A hematopoietic stem cell transplant provides the only established lifesaving therapy option for cALD, halting disease progression some months after intervention. A timely diagnosis of cerebral onset is therefore of critical value in avoiding neurological deficits and lowering mortality. A diagnosis of cALD is confirmed by magnetic resonance imaging (MRI) in conjunction with clinical suspicion of progression.7

Magnetic resonance imaging findings have been shown to either predate brain disease or appear simultaneously with symptomatic onset. T2-weighted hyperintensity of the posterior white matter is most common, whereas other presentations include frontal periventricular or projection fiber patterns.8 A 34-point ALD MRI severity score was proposed by Loes et al9 and is now the gold standard in determining cALD disease severity. Any cerebral involvement constitutes a positive score (≥1).

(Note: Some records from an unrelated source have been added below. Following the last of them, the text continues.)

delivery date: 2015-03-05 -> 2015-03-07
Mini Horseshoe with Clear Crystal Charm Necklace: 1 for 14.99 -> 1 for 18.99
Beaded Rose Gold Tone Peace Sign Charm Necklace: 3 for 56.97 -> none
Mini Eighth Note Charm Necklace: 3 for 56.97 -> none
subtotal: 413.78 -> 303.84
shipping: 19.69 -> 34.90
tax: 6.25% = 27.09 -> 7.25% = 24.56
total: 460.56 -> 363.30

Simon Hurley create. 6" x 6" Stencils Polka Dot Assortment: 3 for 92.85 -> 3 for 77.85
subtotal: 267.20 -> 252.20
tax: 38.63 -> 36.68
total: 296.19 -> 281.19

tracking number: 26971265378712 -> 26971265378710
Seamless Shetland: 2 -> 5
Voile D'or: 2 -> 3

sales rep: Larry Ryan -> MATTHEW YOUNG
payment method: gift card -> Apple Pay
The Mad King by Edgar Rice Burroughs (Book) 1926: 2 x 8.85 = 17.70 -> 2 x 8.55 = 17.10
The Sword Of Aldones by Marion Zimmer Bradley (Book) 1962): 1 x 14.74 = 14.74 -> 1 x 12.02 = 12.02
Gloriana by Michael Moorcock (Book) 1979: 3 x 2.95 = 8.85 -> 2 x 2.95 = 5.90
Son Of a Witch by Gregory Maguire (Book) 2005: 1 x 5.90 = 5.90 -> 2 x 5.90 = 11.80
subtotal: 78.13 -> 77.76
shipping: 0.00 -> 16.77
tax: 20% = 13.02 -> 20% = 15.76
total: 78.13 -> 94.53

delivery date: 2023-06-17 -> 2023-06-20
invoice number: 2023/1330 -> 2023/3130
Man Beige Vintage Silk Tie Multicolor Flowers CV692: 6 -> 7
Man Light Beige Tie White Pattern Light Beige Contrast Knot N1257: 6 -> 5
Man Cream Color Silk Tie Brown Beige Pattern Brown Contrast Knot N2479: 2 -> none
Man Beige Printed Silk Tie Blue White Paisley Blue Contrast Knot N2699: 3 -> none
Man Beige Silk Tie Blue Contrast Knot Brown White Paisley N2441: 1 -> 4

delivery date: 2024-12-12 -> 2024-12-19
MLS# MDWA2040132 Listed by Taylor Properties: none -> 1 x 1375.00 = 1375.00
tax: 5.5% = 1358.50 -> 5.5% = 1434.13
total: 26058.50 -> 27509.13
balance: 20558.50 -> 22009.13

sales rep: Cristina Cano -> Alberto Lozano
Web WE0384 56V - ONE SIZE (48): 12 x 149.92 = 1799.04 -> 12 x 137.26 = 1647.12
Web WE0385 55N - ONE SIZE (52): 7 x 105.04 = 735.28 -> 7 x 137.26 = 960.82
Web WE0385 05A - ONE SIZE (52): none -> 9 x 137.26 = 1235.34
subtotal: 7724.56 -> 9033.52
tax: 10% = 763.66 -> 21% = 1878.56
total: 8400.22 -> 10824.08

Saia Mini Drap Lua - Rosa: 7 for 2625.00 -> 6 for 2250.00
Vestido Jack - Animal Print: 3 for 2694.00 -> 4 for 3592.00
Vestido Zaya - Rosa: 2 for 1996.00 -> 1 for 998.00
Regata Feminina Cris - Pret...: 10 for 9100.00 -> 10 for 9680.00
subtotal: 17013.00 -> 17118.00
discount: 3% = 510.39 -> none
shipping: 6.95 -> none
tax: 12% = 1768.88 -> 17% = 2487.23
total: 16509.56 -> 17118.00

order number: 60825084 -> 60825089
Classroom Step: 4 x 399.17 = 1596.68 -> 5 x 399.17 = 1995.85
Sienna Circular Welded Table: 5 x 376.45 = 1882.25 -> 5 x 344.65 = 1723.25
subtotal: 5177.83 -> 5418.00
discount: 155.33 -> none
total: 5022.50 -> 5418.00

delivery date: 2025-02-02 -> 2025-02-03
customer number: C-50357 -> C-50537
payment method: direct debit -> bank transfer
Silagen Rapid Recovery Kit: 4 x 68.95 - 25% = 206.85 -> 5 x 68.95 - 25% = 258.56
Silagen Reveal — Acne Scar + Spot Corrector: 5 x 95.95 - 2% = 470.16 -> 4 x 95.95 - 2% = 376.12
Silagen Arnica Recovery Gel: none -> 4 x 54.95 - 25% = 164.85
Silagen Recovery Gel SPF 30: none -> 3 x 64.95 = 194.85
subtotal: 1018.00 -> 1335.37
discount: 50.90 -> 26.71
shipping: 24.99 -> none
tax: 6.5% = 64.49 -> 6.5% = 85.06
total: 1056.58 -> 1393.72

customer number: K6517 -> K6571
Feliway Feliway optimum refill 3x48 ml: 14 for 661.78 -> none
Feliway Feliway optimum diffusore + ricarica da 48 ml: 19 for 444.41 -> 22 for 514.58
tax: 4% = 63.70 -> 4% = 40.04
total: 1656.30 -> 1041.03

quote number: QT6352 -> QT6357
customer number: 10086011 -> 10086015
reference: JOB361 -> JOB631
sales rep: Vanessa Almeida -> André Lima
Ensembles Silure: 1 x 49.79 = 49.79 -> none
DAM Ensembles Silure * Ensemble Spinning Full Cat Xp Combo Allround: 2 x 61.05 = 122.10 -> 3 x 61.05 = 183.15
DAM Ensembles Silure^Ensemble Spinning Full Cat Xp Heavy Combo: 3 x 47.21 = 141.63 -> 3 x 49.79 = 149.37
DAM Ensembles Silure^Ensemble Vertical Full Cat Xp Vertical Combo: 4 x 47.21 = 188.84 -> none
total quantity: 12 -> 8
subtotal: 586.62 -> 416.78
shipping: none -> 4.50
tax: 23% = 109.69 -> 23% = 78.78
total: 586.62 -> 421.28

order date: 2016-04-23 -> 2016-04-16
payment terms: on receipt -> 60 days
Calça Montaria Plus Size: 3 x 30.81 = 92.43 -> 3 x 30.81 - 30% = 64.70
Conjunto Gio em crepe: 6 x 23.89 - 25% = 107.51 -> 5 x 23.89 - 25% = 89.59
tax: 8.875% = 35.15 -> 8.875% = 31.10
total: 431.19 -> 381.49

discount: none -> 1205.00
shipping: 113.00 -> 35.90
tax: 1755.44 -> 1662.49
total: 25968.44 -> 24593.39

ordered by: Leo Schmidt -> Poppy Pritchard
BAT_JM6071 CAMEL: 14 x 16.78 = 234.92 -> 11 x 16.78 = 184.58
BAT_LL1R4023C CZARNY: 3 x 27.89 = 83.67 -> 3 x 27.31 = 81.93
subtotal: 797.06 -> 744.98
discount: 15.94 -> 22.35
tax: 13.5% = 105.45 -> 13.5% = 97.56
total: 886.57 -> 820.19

Very early disease may be a score below 4, early stage scores between 4 and 8, whereas late stage scores between 9 and 13, and advanced cALD scores above 13. Disease severity has been shown to determine viability of therapeutic options because therapy outcome is dependent on timely intervention, and a score below 10 is desirable.10

Oxidative stress has been portrayed as taking multiple central roles in the cellular pathology of ALD. Excess C26:0 has been shown to generate reactive oxygen species (ROS) and decreases mitochondrial membrane potential in human cALD fibroblasts.11 Furthermore, dysfunction of the ubiquitin-proteasome “misfolded protein clearance system” has been described as a result of the accumulation of oxidized proteins.12 Oxidative lesions may transform lipid properties and induce mitochondrial and nuclear DNA mutations, leading to further mitochondrial dysfunction, and thereby enhance oxidative stress. A proposed mechanism has been hypothesized positing that mitochondrial membrane permeability or microviscosity is altered by C26:0 accumulation, leading to electron leakage and ROS.12

Polymorphisms of superoxide dismutase (SOD), an enzymatic antioxidant, have been associated with the cALD phenotype.13 We hypothesize that SOD levels vary between phenotypes and within cALD.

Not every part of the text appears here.